Stabolis settled into his usual on-duty position in the chair beside the office door, and Albrecht turned back to Benjamin.

“As I was saying, fair’s fair. They aren’t really cooperating, you know. They’ve just agreed to refrain from breaking each other’s kneecaps where Verdant Vista is concerned, and we both know why that is.”

“They do tend to hold their little grudges where Manpower is concerned, don’t they?” Benjamin remarked whimsically.

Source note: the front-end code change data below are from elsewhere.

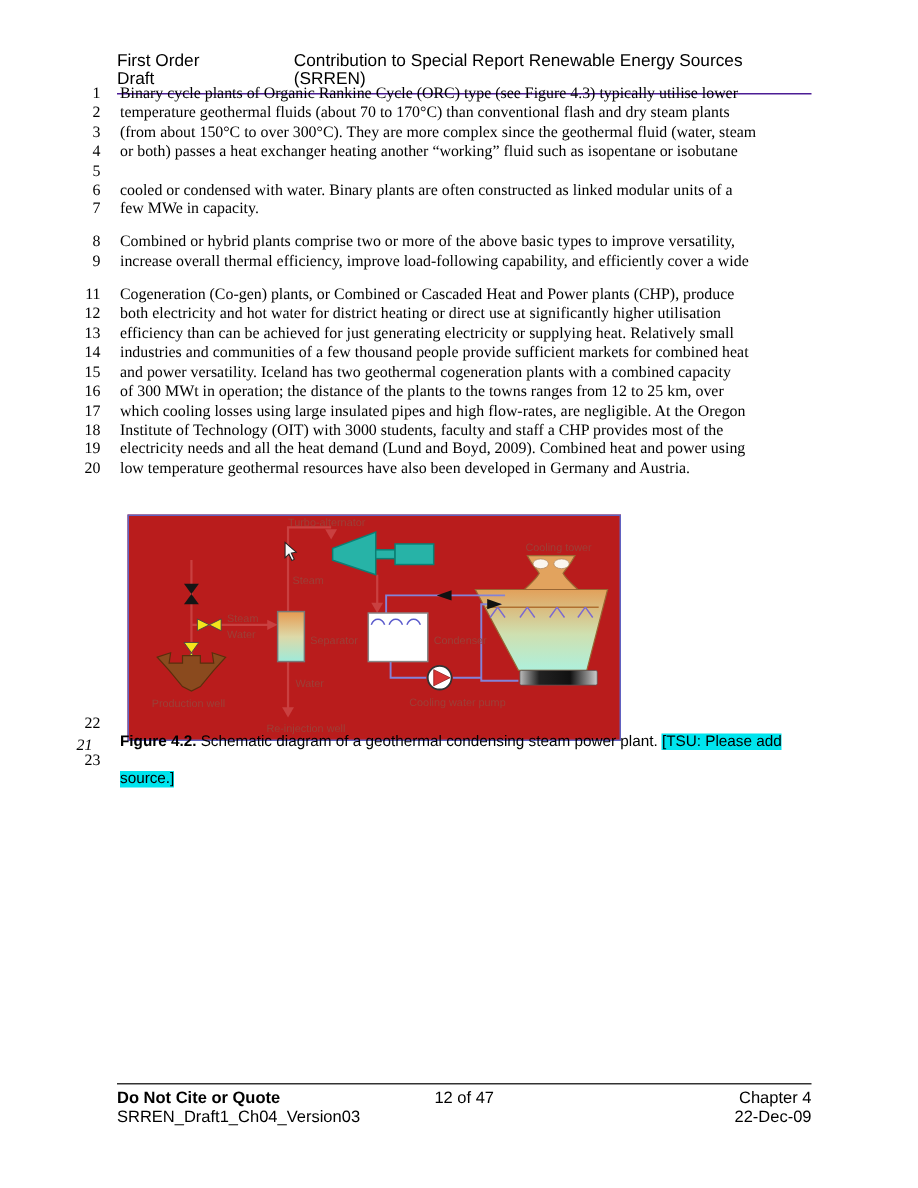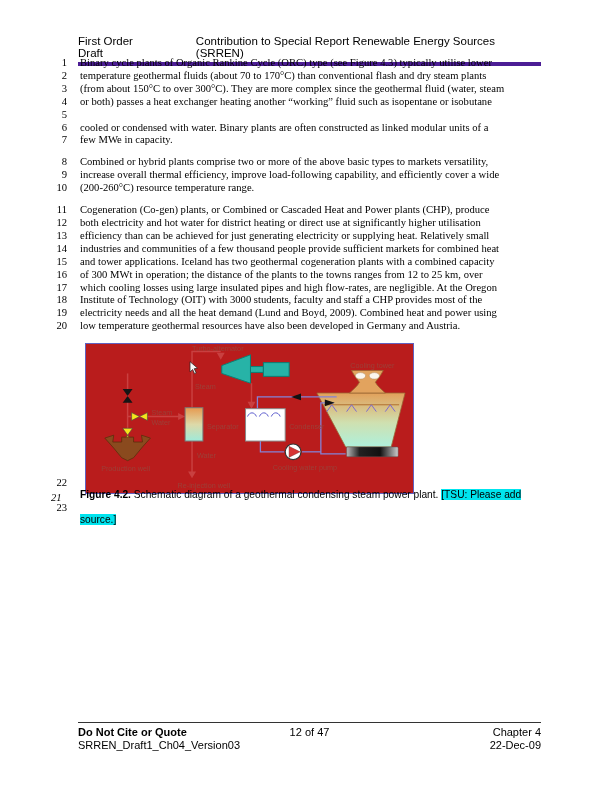"First Order Draft" .header { border-bottom: 4px solid #4c1d95 -> 1px solid #4c1d95 }
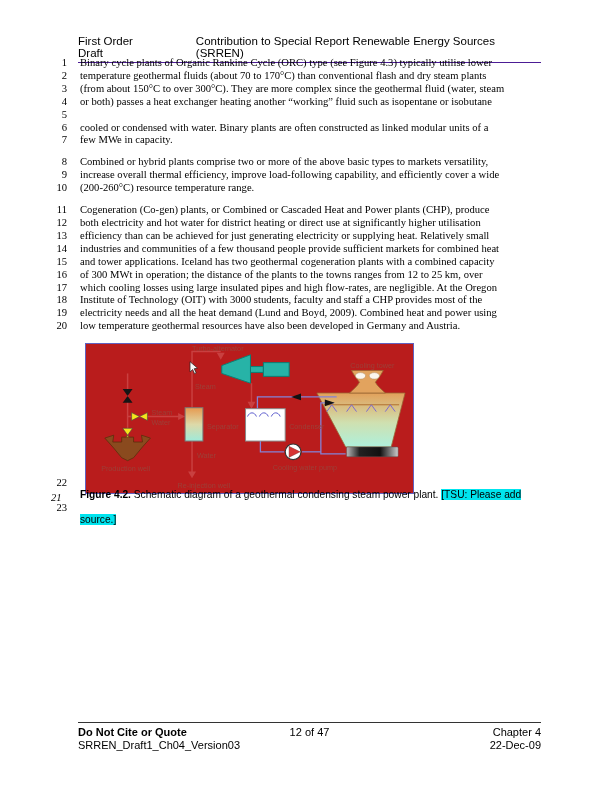"Combined or hybrid plants comprise" span.txt { text: markets -> improve }
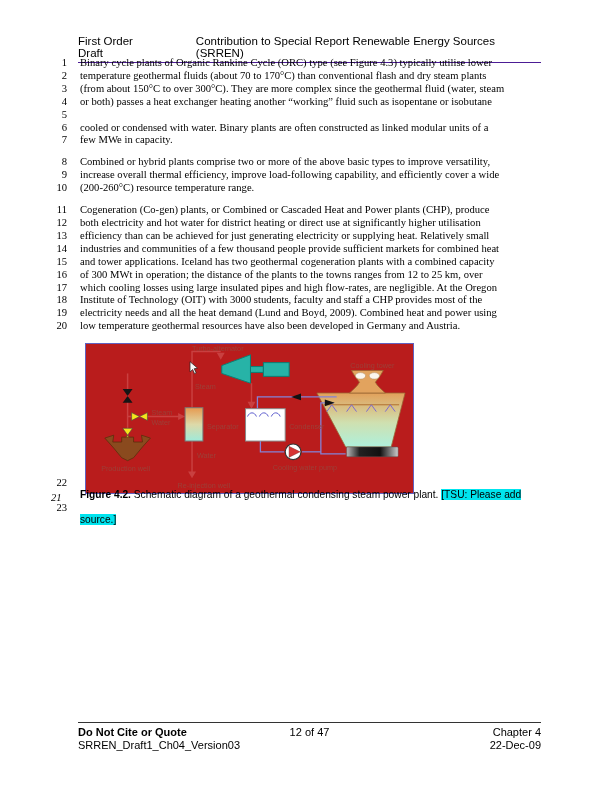"10" div.pline { html: <div> <span>10</span> <span>(200-260°C) resource temperature range.</span> </div> -> none }
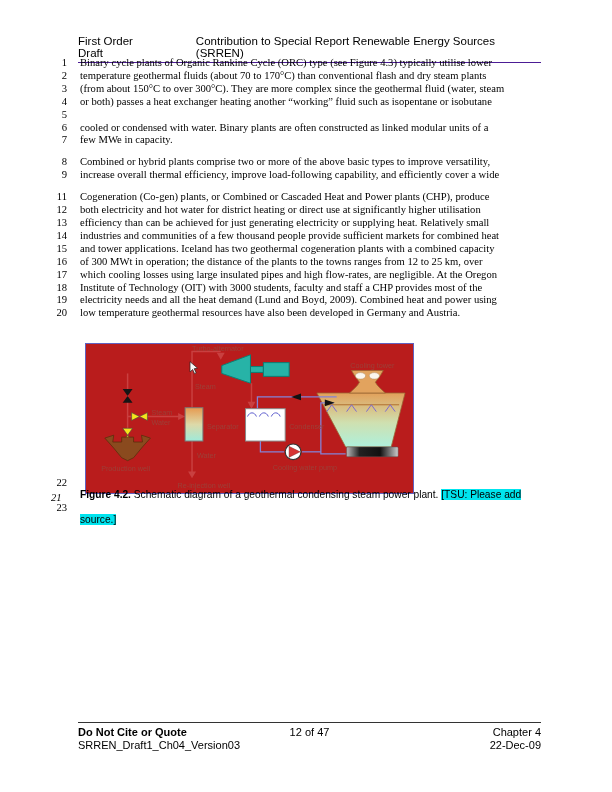"and tower applications. Iceland has" span.txt { text: tower applications -> power versatility }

“Yes, they do,” Albrecht agreed. “And that pain in the ass Hauptman isn’t making things any better.”

“Father, Klaus Hauptman’s been pissing you off for as long as I can remember. Why don’t you just go ahead and have Collin and Isabel get rid of him? I know his security’s good, but it’s not that good, you know.”

“I’ve considered it — believe me, I’ve considered it more than once!” Albrecht shook his head. “One reason I haven’t gone ahead and done it is that I decided a long time ago that I’d better try not to get into the habit of having people assassinated just because it might ease my blood pressure. Given the number of unmitigated pains in the ass there are, I’d keep Isabel employed full time, and it would still be a case of weeding the tomato patch. However many weeds you get rid of this week, there’s going to be a fresh batch next week. Besides, I’ve always felt restraint builds character.”

“Maybe so, but I figure there has to be more to it than self-discipline were Hauptman is concerned.” Benjamin snorted. “Mind you, I agree about the asshole quotient of the galaxy, but he’s one asshole who’s demonstrated often enough that he can cause us a lot of grief. And he’s been so openly opposed to Manpower for so long that having him taken out in an obviously ‘Manpower’-backed operation couldn’t possibly point any suspicion in our direction.”

“You’ve got a point,” Albrecht agreed more seriously. “Actually, I did very seriously consider having him assassinated when he came out so strongly in support of those Ballroom lunatics in Verdant Vista. Unfortunately, getting rid of him would only leave us with his daughter Stacey, and she’s just as bad as he is already. If ‘Manpower’ went ahead and whacked her daddy, she’d be even worse. In fact, I suspect she’d probably move making problems for us up from number three or four on her ‘Things to Do’ list to number one. An emphatic number one. And given the fact that she’d control sixty-two percent of the Hauptman cartel’s voting stock outright, once she inherited her father’s shares, the problems she could make for us would be pretty spectacular. This survey business and those frigates they’ve been building for the Ballroom wouldn’t be a drop in the bucket compared to what she’d do then.”

“So take them both out at once,” Benjamin suggested. “I’m sure Isabel could handle it, if she put her mind to it. And she’s Hauptman’s only kid, and she doesn’t have any children of her own yet, which only leaves some fairly distant cousins as potential heirs. I doubt that all of them share the depths of her and her father’s anti-slavery prejudices. And even if they did, I imagine that spreading her stock around to so many people who’d all have legitimately different agendas of their own would end up with the family control of the cartel finding itself severely diluted.”

“No,” Albrecht said sourly, “it wouldn’t.”

“It wouldn’t?” Benjamin’s surprise showed.

“Oh, having both of them killed would dilute the Hauptman family’s control, that’s for sure. Unfortunately, it would only hand that selfsame control over to another family we have reason to be less than fond of.”